Embargo vaksin India berdampak cukup besar bagi Indonesia. Menteri Kesehatan Budi Gunadi Sadikin menyatakan jadwal kedatangan 100 juta dosis vaksin Covid-19 menjadi tidak pasti menyusul adanya kebijakan embargo di beberapa negara yang memproduksi vaksin.

"Jadi, ada 100 juta dosis vaksin yang sampai sekarang menjadi agak tidak pasti jadwalnya," kata Menkes, dalam rapat kerja bersama dengan DPR, di Jakarta, Kamis (8/4).
Ia mengemukakan terdapat dua mekanisme mendatangkan vaksin, yakni pertama, melalui mekanisme multilateral dengan GAVI sebanyak 54 juta dosis secara gratis. Kedua, vaksin Astrazeneca yang didatangkan dengan mekanisme bilateral melalui Bio Farma dan Astrazeneca sebanyak 50 juta.

GAVI adalah sebuah aliansi vaksin internasional yang menyediakan vaksin gratis bagi negara-negara yang memenuhi syarat. "Yang bermasalah pertama kali adalah Covax/GAVI karena adanya embargo dari India, suplai vaksin Astrazeneca paling besar dari India sehingga mengalami hambatan," katanya.

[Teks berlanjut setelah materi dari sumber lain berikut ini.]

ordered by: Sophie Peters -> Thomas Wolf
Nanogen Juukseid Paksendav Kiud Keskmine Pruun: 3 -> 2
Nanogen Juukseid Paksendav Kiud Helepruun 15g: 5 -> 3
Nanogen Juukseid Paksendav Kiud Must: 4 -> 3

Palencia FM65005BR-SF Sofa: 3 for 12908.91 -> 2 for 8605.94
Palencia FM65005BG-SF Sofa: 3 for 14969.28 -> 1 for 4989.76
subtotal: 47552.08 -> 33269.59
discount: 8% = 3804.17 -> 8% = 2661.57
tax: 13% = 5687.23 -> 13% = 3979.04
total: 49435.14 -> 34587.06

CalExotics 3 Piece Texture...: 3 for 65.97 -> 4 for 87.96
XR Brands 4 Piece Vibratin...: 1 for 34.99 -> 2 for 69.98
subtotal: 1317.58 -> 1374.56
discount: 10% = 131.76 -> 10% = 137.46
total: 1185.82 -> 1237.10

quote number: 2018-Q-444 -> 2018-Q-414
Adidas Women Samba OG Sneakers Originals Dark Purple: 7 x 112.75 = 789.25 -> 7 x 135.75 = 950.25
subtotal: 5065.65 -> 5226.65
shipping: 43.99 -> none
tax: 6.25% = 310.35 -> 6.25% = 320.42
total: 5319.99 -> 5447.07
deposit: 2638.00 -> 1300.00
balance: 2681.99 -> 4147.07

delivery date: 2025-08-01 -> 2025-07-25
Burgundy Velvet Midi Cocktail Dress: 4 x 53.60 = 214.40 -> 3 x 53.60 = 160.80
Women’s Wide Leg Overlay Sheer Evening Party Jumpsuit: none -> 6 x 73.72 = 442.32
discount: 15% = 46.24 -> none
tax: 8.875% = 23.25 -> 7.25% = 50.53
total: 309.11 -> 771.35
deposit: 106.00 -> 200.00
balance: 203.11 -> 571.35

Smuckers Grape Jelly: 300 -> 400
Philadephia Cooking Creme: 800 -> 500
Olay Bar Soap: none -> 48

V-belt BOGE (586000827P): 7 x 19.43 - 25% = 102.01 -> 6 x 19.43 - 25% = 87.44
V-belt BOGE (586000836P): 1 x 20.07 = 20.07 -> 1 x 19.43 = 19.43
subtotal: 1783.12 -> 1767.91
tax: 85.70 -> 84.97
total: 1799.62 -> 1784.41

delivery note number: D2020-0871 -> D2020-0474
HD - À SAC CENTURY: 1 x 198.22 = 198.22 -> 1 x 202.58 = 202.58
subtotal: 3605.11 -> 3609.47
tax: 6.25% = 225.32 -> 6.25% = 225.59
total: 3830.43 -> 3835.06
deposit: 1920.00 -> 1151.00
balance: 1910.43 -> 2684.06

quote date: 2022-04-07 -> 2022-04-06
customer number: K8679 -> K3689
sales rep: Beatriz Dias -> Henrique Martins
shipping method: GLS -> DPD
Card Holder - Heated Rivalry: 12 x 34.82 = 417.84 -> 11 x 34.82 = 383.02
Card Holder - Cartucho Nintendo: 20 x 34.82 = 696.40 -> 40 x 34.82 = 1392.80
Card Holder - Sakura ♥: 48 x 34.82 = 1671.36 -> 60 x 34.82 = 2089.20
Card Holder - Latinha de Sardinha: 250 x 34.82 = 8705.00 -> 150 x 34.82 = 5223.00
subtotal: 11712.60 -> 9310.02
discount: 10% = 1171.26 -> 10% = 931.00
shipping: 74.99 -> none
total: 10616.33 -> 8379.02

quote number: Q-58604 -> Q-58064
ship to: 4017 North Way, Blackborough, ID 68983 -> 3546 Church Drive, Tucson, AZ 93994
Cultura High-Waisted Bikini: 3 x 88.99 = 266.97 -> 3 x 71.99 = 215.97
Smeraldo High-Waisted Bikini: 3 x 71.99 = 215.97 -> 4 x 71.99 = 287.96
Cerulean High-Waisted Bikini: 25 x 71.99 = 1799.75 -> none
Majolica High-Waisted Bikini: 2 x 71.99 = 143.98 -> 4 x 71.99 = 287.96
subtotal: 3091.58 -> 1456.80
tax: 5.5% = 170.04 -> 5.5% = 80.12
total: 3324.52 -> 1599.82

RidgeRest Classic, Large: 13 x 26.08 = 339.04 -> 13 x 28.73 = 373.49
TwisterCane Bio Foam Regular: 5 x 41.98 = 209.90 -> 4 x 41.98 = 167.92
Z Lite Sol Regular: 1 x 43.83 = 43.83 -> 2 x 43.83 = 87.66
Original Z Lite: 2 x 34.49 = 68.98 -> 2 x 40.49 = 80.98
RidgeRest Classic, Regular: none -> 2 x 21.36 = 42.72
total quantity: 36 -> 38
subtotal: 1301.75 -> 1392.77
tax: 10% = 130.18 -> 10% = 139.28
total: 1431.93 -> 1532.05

GAVI-Covaxadalah vaksin produksi GAVI (Global Alliance for Vaccine and Immunization), yang bekerja sama dengan mitra aliansi United Nations Children's Fund(UNICEF) dan World Health Organization (WHO). Dengan kondisi itu, kata Menkes, GAVI pun merealokasi vaksin.

Indonesia yang seharusnya menerima 11 juta vaksin pada Maret-April hanya mendapat 1 juta. Sedangkan sisanya ditunda di bulan Mei.

"Mereka juga belum bisa memberikan konfirmasi, jadi tidak pasti, itu dua minggu lalu," katanya.

Kemudian pada pekan lalu, pihaknya juga mendapatkan informasi bahwa vaksin Astrazeneca dengan mekanisme bilateral pun berubah. "Informasi terakhir yang kami terima dari Astrazeneca, yang tadinya rencananya semuanya dilakukan di 2021, mereka menyampaikan bahwa hanya bisa 20 juta vaksin di 2021 dan diundurkan 30 juta vaksin pada 2022," katanya.